EXERCISE BRIEF
Each line below from the "files cross-platform (LF/CRLF)." line through the "- Blue color" line, those two included, must be restated word for word; the pictures must not be.

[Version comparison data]
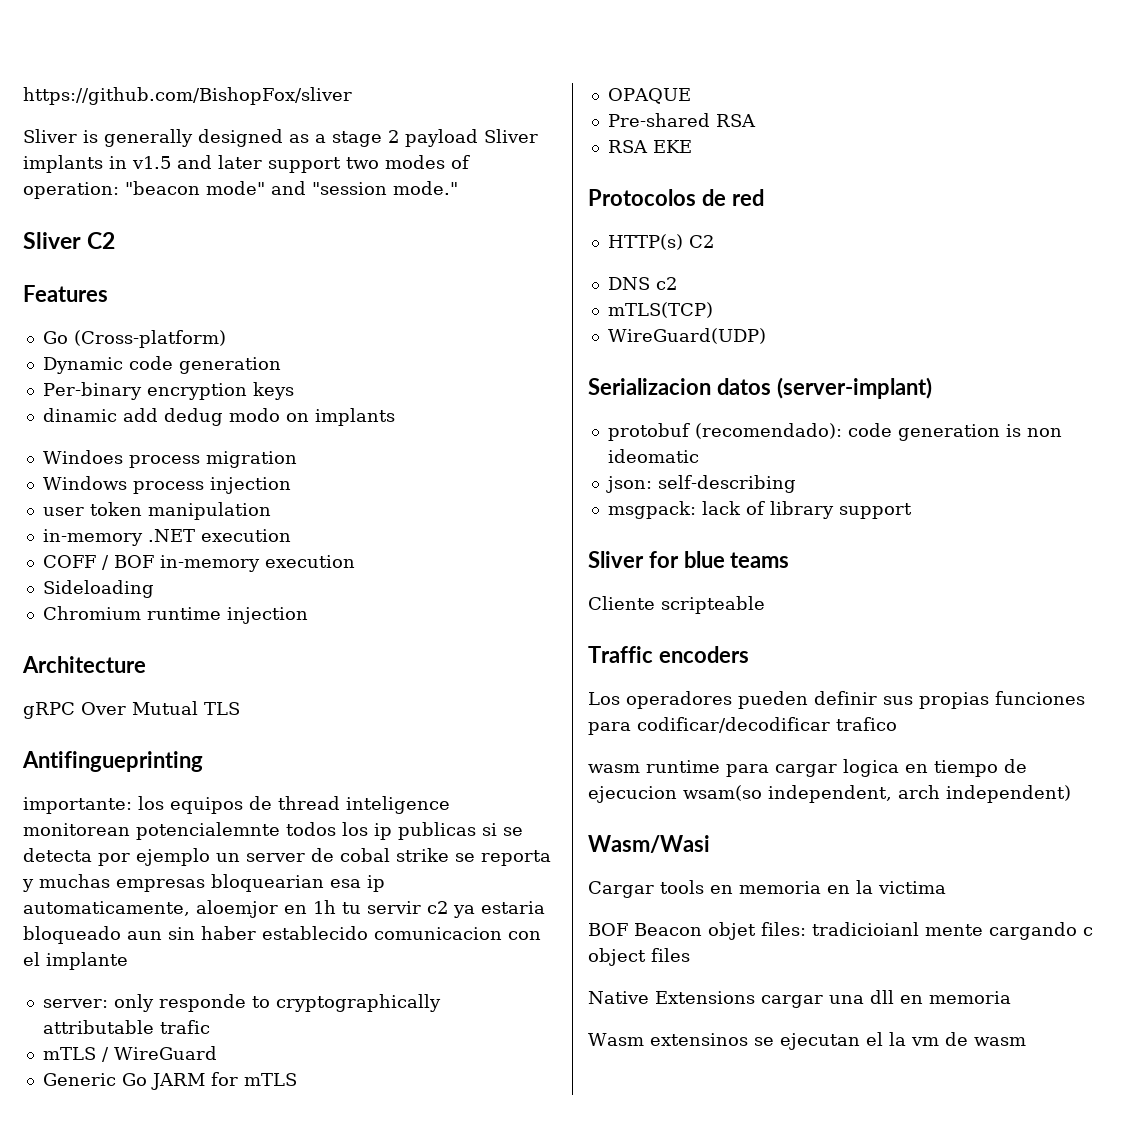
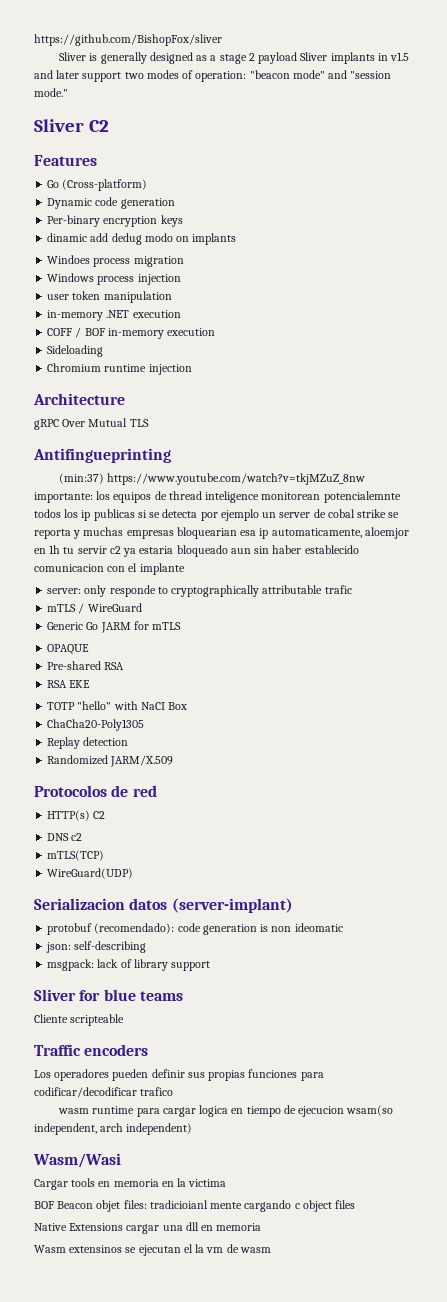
- importante: los equipos de thread inteligence monitorean potencialemnte todos los ip publicas si se detecta por ejemplo un server de cobal strike se reporta y muchas empresas bloquearian esa ip automaticamente, aloemjor en 1h tu servir c2 ya estaria bloqueado aun sin haber establecido comunicacion con el implante
+ (min:37) https://www.youtube.com/watch?v=tkjMZuZ_8nw importante: los equipos de thread inteligence monitorean potencialemnte todos los ip publicas si se detecta por ejemplo un server de cobal strike se reporta y muchas empresas bloquearian esa ip automaticamente, aloemjor en 1h tu servir c2 ya estaria bloqueado aun sin haber establecido comunicacion con el implante
+ TOTP "hello" with NaCI Box
+ ChaCha20-Poly1305
+ Replay detection
+ Randomized JARM/X.509

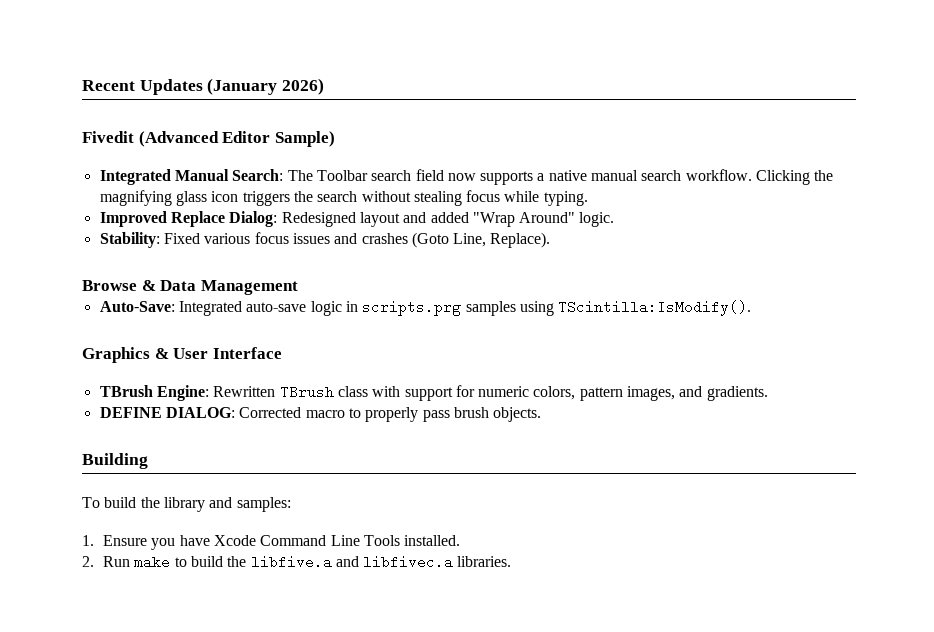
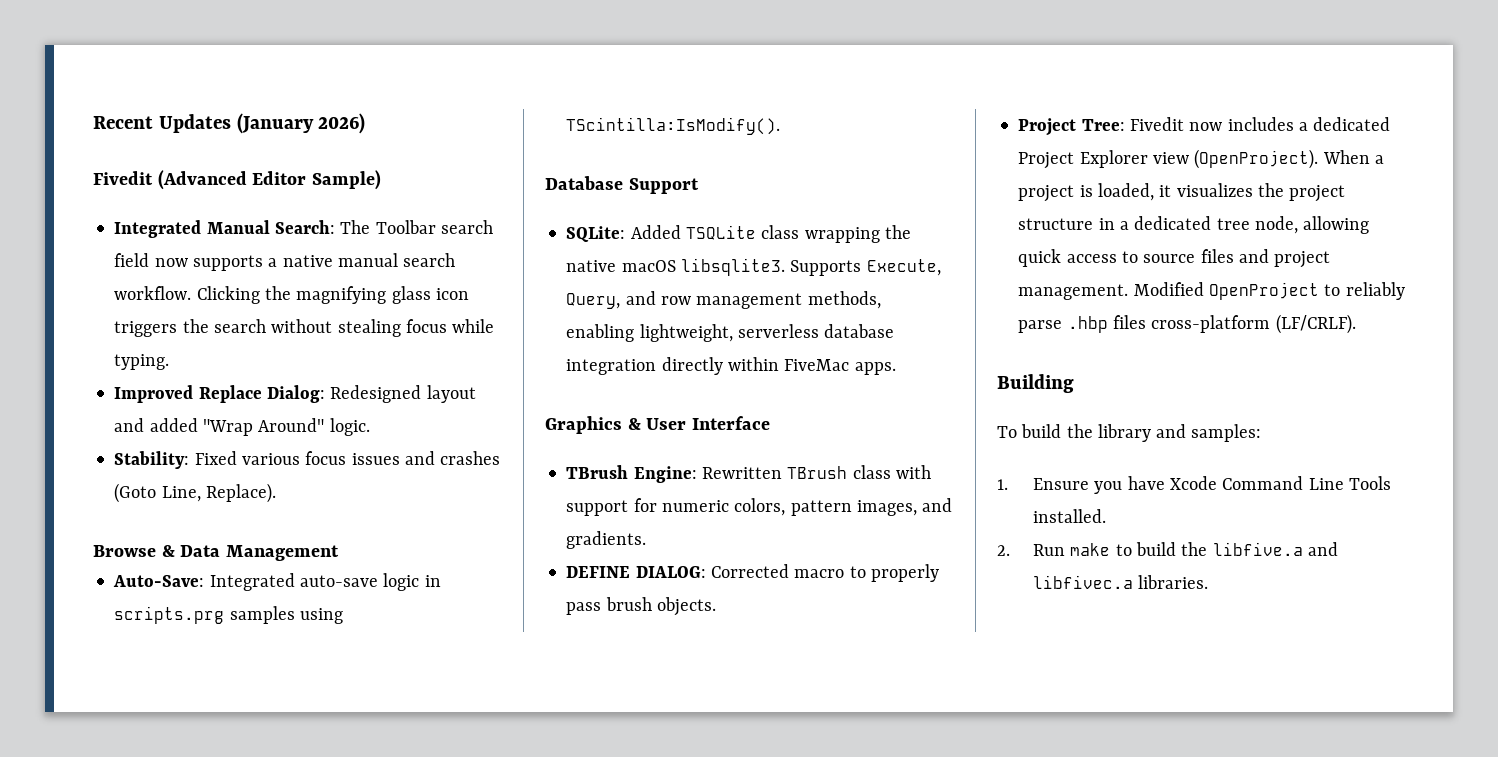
+ Database Support
+ SQLite: Added TSQLite class wrapping the native macOS libsqlite3. Supports Execute, Query, and row management methods, enabling lightweight, serverless database integration directly within FiveMac apps.
+ Project Tree: Fivedit now includes a dedicated Project Explorer view (OpenProject). When a project is loaded, it visualizes the project structure in a dedicated tree node, allowing quick access to source files and project management. Modified OpenProject to reliably parse .hbp files cross-platform (LF/CRLF).

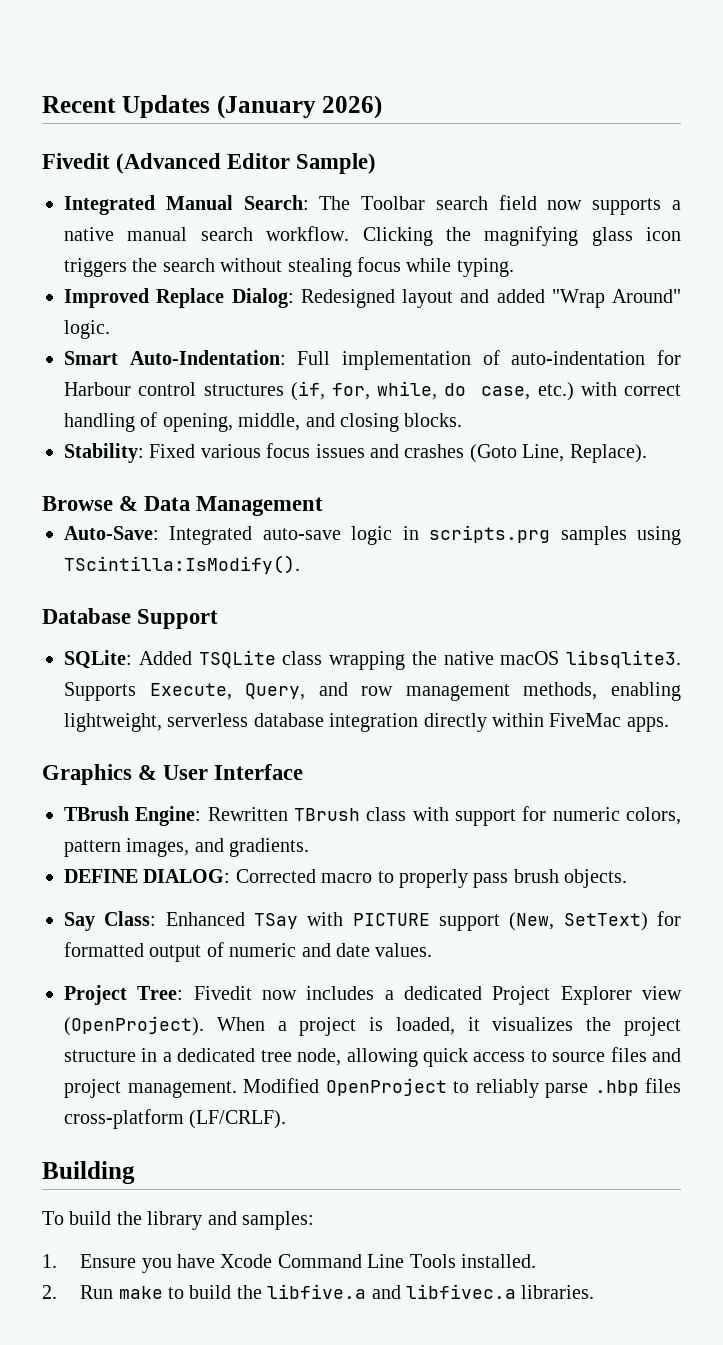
+ Smart Auto-Indentation: Full implementation of auto-indentation for Harbour control structures (if, for, while, do case, etc.) with correct handling of opening, middle, and closing blocks.
+ Say Class: Enhanced TSay with PICTURE support (New, SetText) for formatted output of numeric and date values.

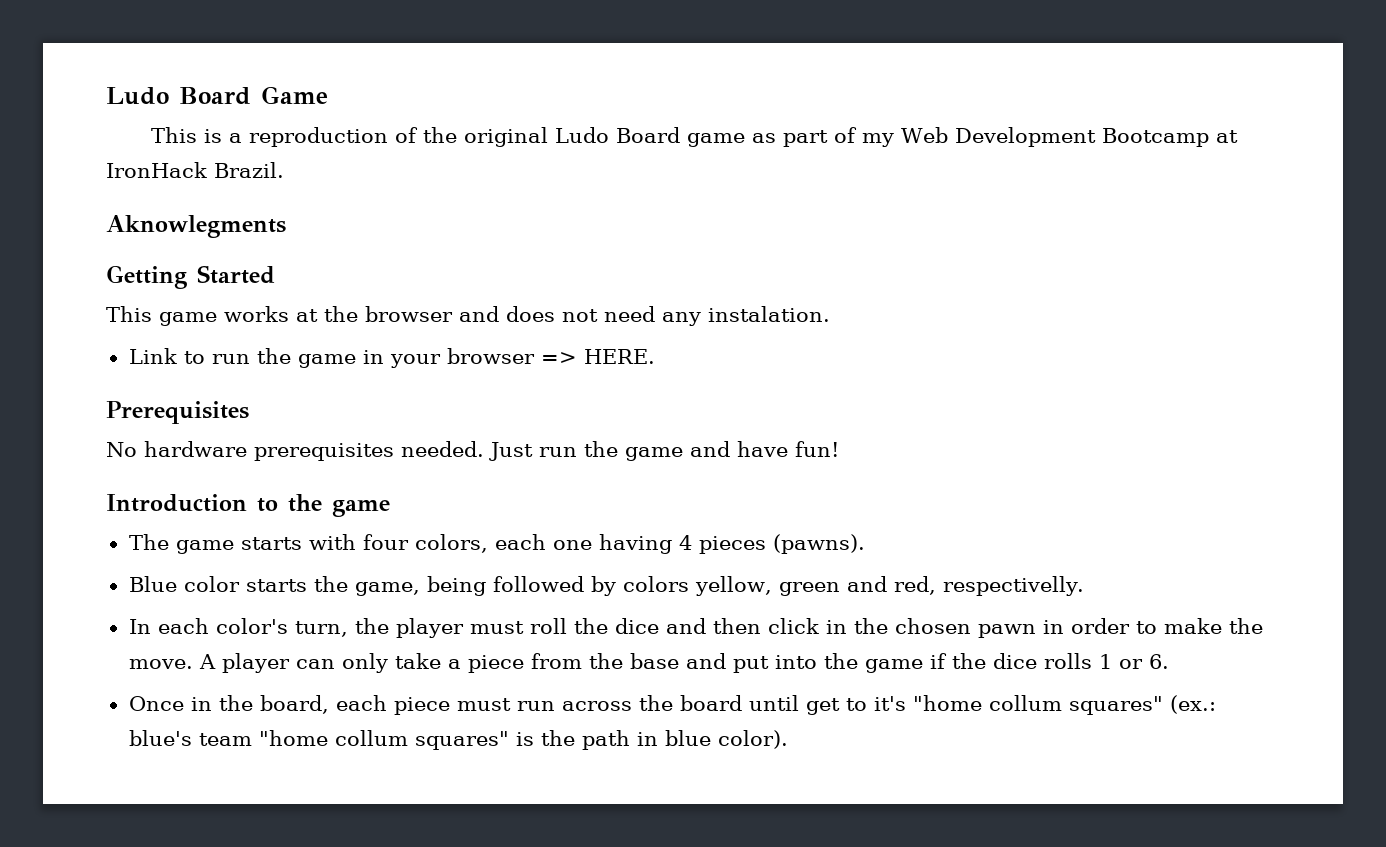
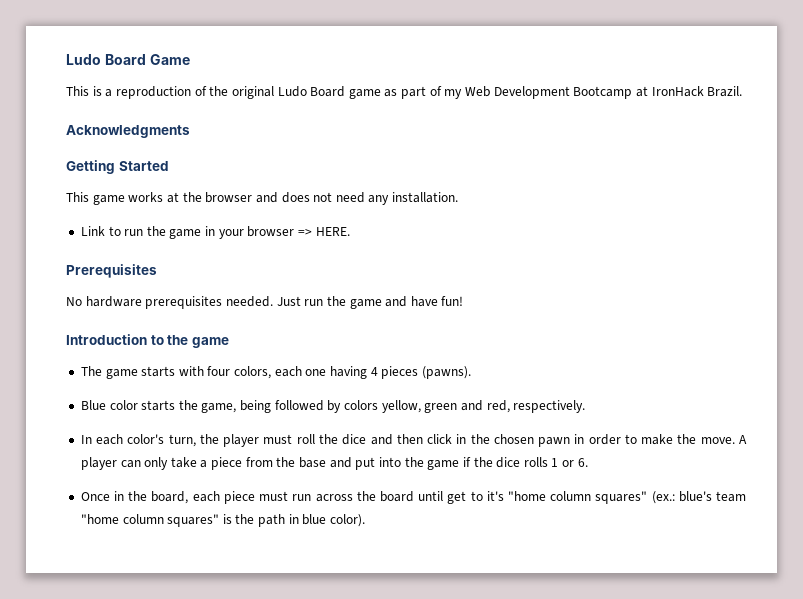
- Aknowlegments
+ Acknowledgments
- This game works at the browser and does not need any instalation.
+ This game works at the browser and does not need any installation.
- Blue color starts the game, being followed by colors yellow, green and red, respectivelly.
+ Blue color starts the game, being followed by colors yellow, green and red, respectively.
- Once in the board, each piece must run across the board until get to it's "home collum squares" (ex.: blue's team "home collum squares" is the path in blue color).
+ Once in the board, each piece must run across the board until get to it's "home column squares" (ex.: blue's team "home column squares" is the path in blue color).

YOUR SOLUTION
+ Project Tree: Fivedit now includes a dedicated Project Explorer view (OpenProject). When a project is loaded, it visualizes the project structure in a dedicated tree node, allowing quick access to source files and project management. Modified OpenProject to reliably parse .hbp files cross-platform (LF/CRLF).

+ Smart Auto-Indentation: Full implementation of auto-indentation for Harbour control structures (if, for, while, do case, etc.) with correct handling of opening, middle, and closing blocks.
+ Say Class: Enhanced TSay with PICTURE support (New, SetText) for formatted output of numeric and date values.

- Aknowlegments
+ Acknowledgments
- This game works at the browser and does not need any instalation.
+ This game works at the browser and does not need any installation.
- Blue color starts the game, being followed by colors yellow, green and red, respectivelly.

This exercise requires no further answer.